Anda di halaman 1dari 2

BAB I

PENDAHULUAN

Tuberkulosis (TB) sampai saat ini masih menjadi masalah utama kesehatan
terutama di negara berkembang seperti di Indonesia. Berdasarkan hasil laporan
Riskesdas (2018), angka kesakitan Tuberkulosis Paru terjadi hampir di seluruh
wilayah Indonesia.1,2 Prevalensi Tuberkulosis Paru pada tahun 2008 sampai tahun
2018 sebanyak 725 per 100.000 penduduk berdasarkan hasil pemeriksaan dahak
dan/atau foto paru. Di Indonesia sejak tahun 2008-2018, Case Notification Rate
(CNR) dan (Global Report TB 2018) mengalami peningkatan yang berarti yaitu dari
131 pada tahun 2008 menjadi 321 per 100.000 penduduk pada tahun 2018 yang
sekaligus merupakan capaian tertinggi.
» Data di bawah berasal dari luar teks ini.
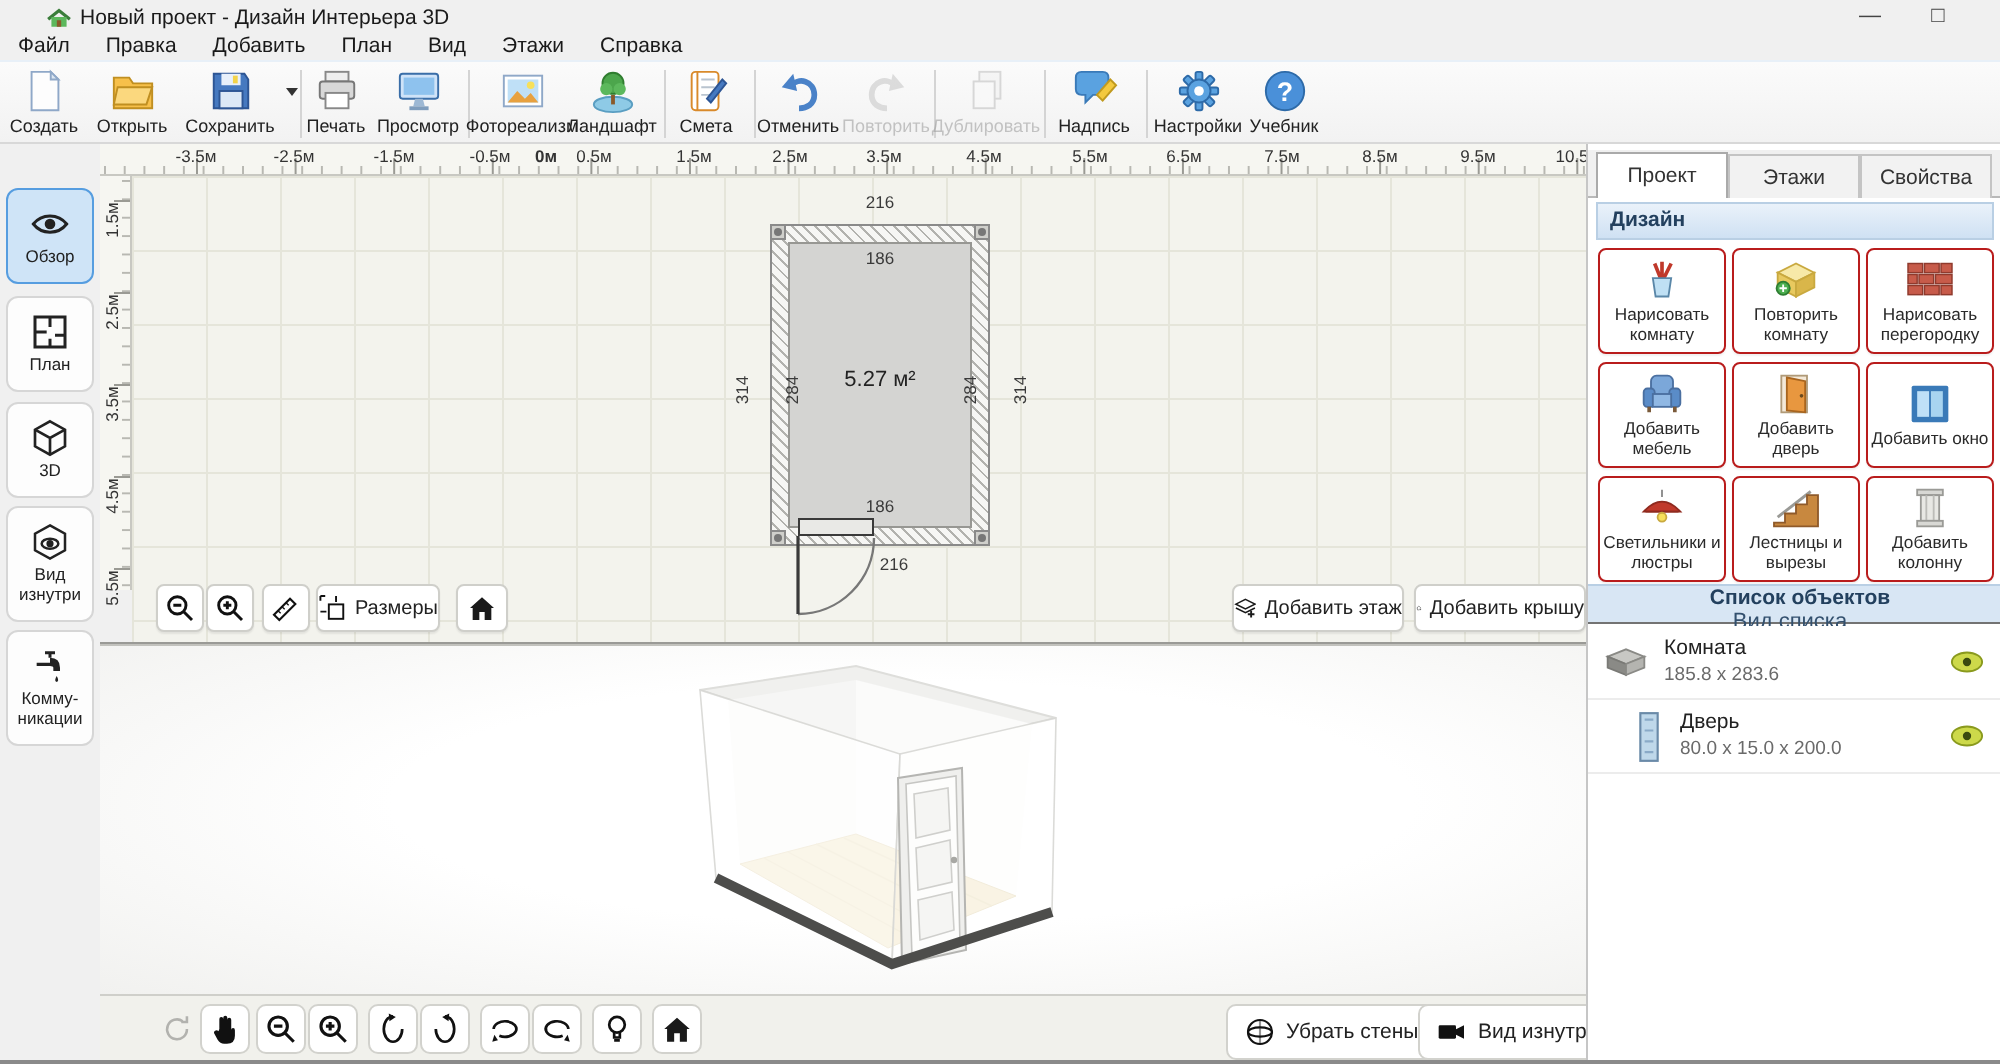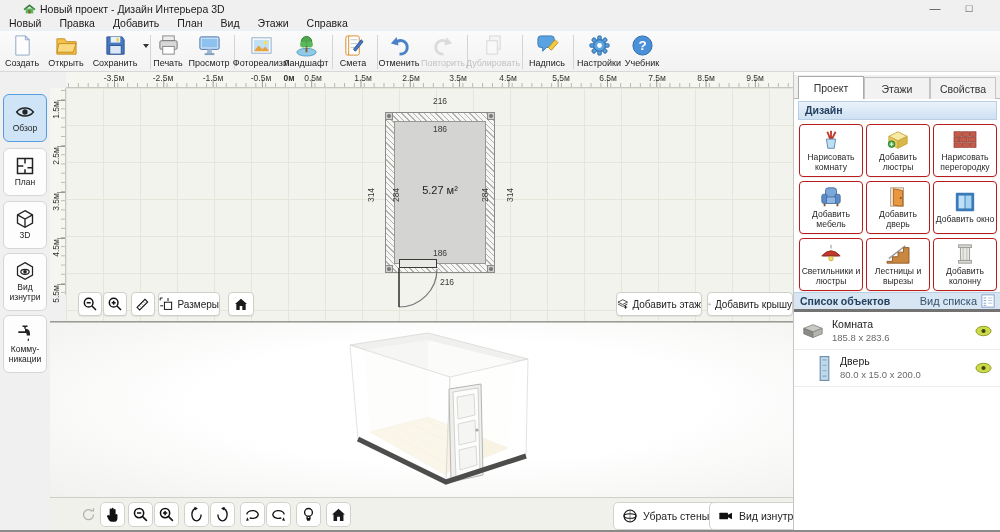--- a/index.html
+++ b/index.html
@@ -114,7 +114,7 @@
   </div>
 
   <div class="abs menubar">
-    <span class="menu-item">Новый</span>
+    <span class="menu-item">Файл</span>
     <span class="menu-item">Правка</span>
     <span class="menu-item">Добавить</span>
     <span class="menu-item">План</span>

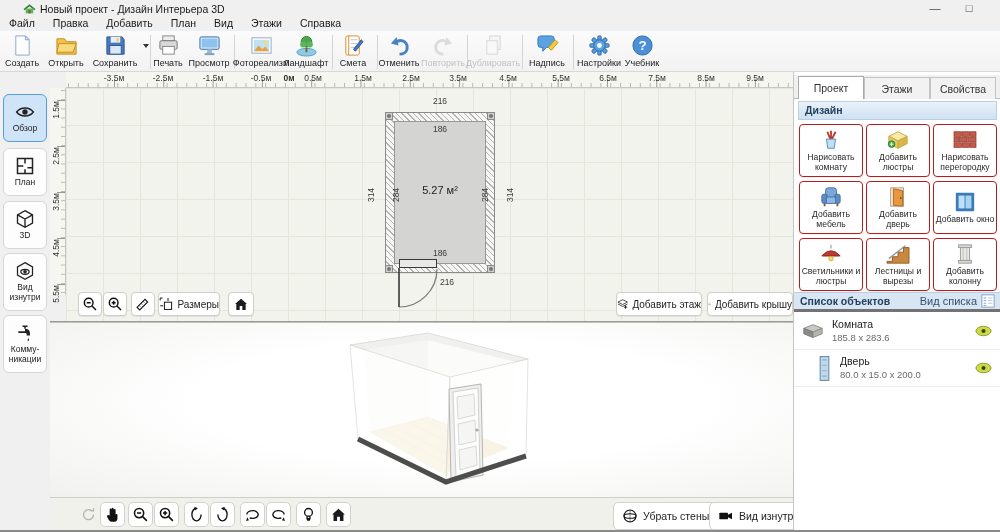--- a/index.html
+++ b/index.html
@@ -36,7 +36,7 @@
   .sbtn.active { background:#cfe4f7; border:1.5px solid #569de0; }
 
   
-  .hruler { left:66px; top:72px; width:743px; height:16px; background:#f6f6f1; border-bottom:1px solid #c8c8c2;
+  .hruler { left:50px; top:72px; width:743px; height:16px; background:#f6f6f1; border-bottom:1px solid #c8c8c2;
     background-image:linear-gradient(90deg,#9a9a94 0 1px,transparent 1px),linear-gradient(90deg,#b8b8b2 0 1px,transparent 1px);
     background-size:49.3px 8px, 9.86px 4px; background-position:48px bottom, 2px bottom; background-repeat:repeat-x;text-align:center; }
   .hruler span { position:absolute; top:1px; font-size:8.5px; color:#333; transform:translateX(-50%); }

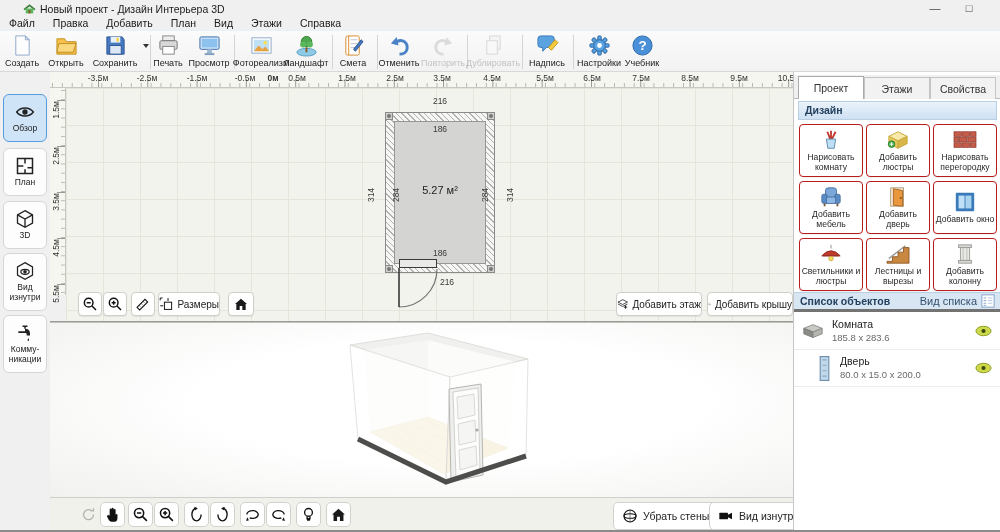--- a/index.html
+++ b/index.html
@@ -517,7 +517,7 @@
           <circle cx="7" cy="16.5" r="3.6" fill="#4caf50" stroke="#2e7d32"></circle>
           <path d="M7 14.5v4M5 16.5h4" stroke="#fff" fill="none"></path>
         </svg>
-      <span class="dlabel">Добавить люстры</span>
+      <span class="dlabel">Повторить комнату</span>
     </div>
     <div class="dbtn" style="left:5px;top:109px">
       <svg viewBox="0 0 28 24">

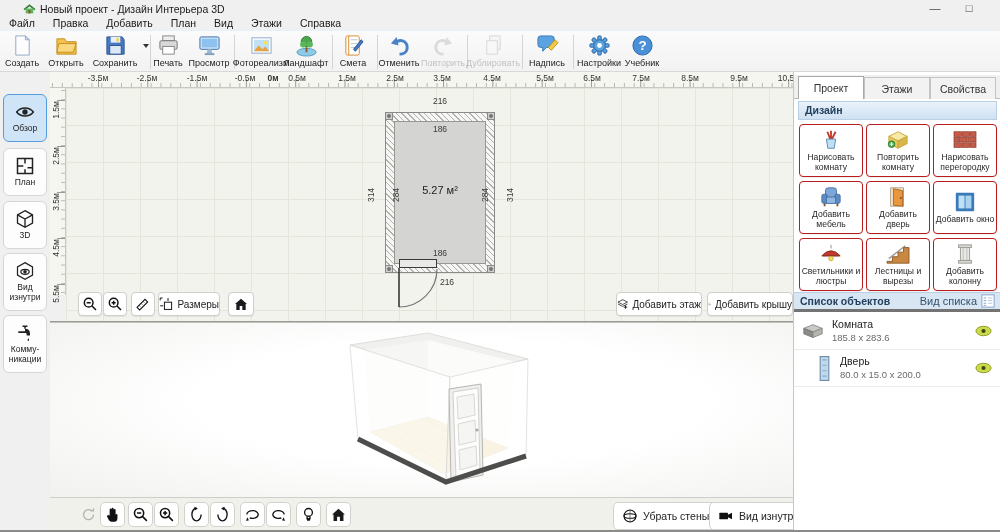--- a/index.html
+++ b/index.html
@@ -85,7 +85,7 @@
   .dbtn { position:absolute; width:64px; height:53px; background:#fff; border:1px solid #b91c1c; border-radius:4px; box-shadow:0 1px 1px rgba(0,0,0,.06); display:flex; flex-direction:column; align-items:center; justify-content:center; gap:2px; }
   .dbtn svg { width:26px; height:22px; }
   .dbtn .dlabel { font-size:8.6px; color:#2a2a2a; text-align:center; line-height:1.15; }
-  .list-header { position:absolute; left:0; top:220px; width:206px; height:20px; background:#d8e6f4; border-top:1px solid #b9cfe4; border-bottom:3px solid #737373; display:flex; align-items:center; }
+  .list-header { position:absolute; left:0; top:220px; width:206px; height:20px; background:#d8e6f4; border-top:1px solid #b9cfe4; border-bottom:1px solid #737373; display:flex; align-items:center;flex-direction:column; }
   .list-header .lh-title { font-size:10.5px; font-weight:bold; color:#23405e; margin-left:6px; flex:1; }
   .list-header .lh-view { font-size:11px; color:#33506e; margin-right:4px; }
   .list-header svg { width:14px; height:14px; margin-right:5px; }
Target Renstra pada 2019 Prevalensi TB Paru
menjadi 245 /100.000.3,4
Laporan World Health Organization (WHO) tahun 2019 Indonesia menduduki
peringkat ke-3 berdasarkan jumlah kasus insiden tuberkulosis tahun 2018. Dengan
angka prevalensi 321.000-110.000, kasus insidensi TB-HIV 8.700-20.000, dan
kematian TB-HIV 2.200-6.200.1 Tahun 2019 kasus TB-HIV sebanyak 124 kasus,
kasus AIDS sebanyak 190 kasus di mana 140 kasus meninggal, kasus HIV sebanyak
120 kasus.5,6
Kombinasi obat anti TB (OAT) efektif untuk mengatasi infeksi TB, namun
penggunaannya berhubungan dengan risiko jejas hati imbas obat (drug induced liver
injury, DILI), yang merupakan salah satu masalah kesehatan yang memiliki tantangan
diagnosis tersendiri.7 DILI dapat menyerupai hampir semua jenis penyakit hati, dan
saat ini diagnosis DILI dilakukan per eksklusionam karena tidak terdapat penanda
biologis maupun pemeriksaan spesifik yang dapat menegakkan diagnosis DILI.8
Karena itu, pentingnya menggali seluruh data klinis maupun biokimia yang
berhubungan dengan jejas hati, data ini merupakan kunci penting untuk menentukan
karakteristik dan pola jejas hati agar dapat membantu menegakkan diagnosis.
Peningkatan kadar enzim hati alanin transaminase (ALT), aspartat aminotransferase
(AST), dan fosfatase alkali (ALP) dianggap sebagai indikator jejas hati.9
OAT lini pertama yang berhubungan dengan DILI antara lain pirazinamid,
rifampisin, dan INH. DILI akibat OAT ini merupakan reaksi efek samping yang telah
diketahui secara luas, dan terjadi sekitar 5-33% pasien.10,11
Berikut disajikan suatu laporan kasus seorang laki-laki 41 tahun Dilaporkan
dengan DILI akibat konsumsi OAT yang hanya ditandai peningkatan bilirubin dan
ALP, dengan hasil AST dan ALT yang normal, yang perlu ditelaah lebih lanjut
mengenai tipe DILI yang terjadi serta OAT mana yang menyebabkan terjadinya DILI
pada pasien ini, ditambah dengan adanya faktor komorbid yang lain yaitu kolelitiasis
dan B20 stadium 3. Kasus ini diangkat sebagai kasus demonstrasi karena masih
banyak yang belum memahami bagaimana cara mendesensitisasi obat OAT setelah
terjadi DILI, dan seringkali pasien yang terdiagnosis HIV disertai Penyakit TB Paru
terlambat terdiagnosis, serta dibutuhkan kerjasama dari berbagai disiplin ilmu untuk
membantu penegakkan diagnosis dan mengatasi berbagai komplikasi yang muncul.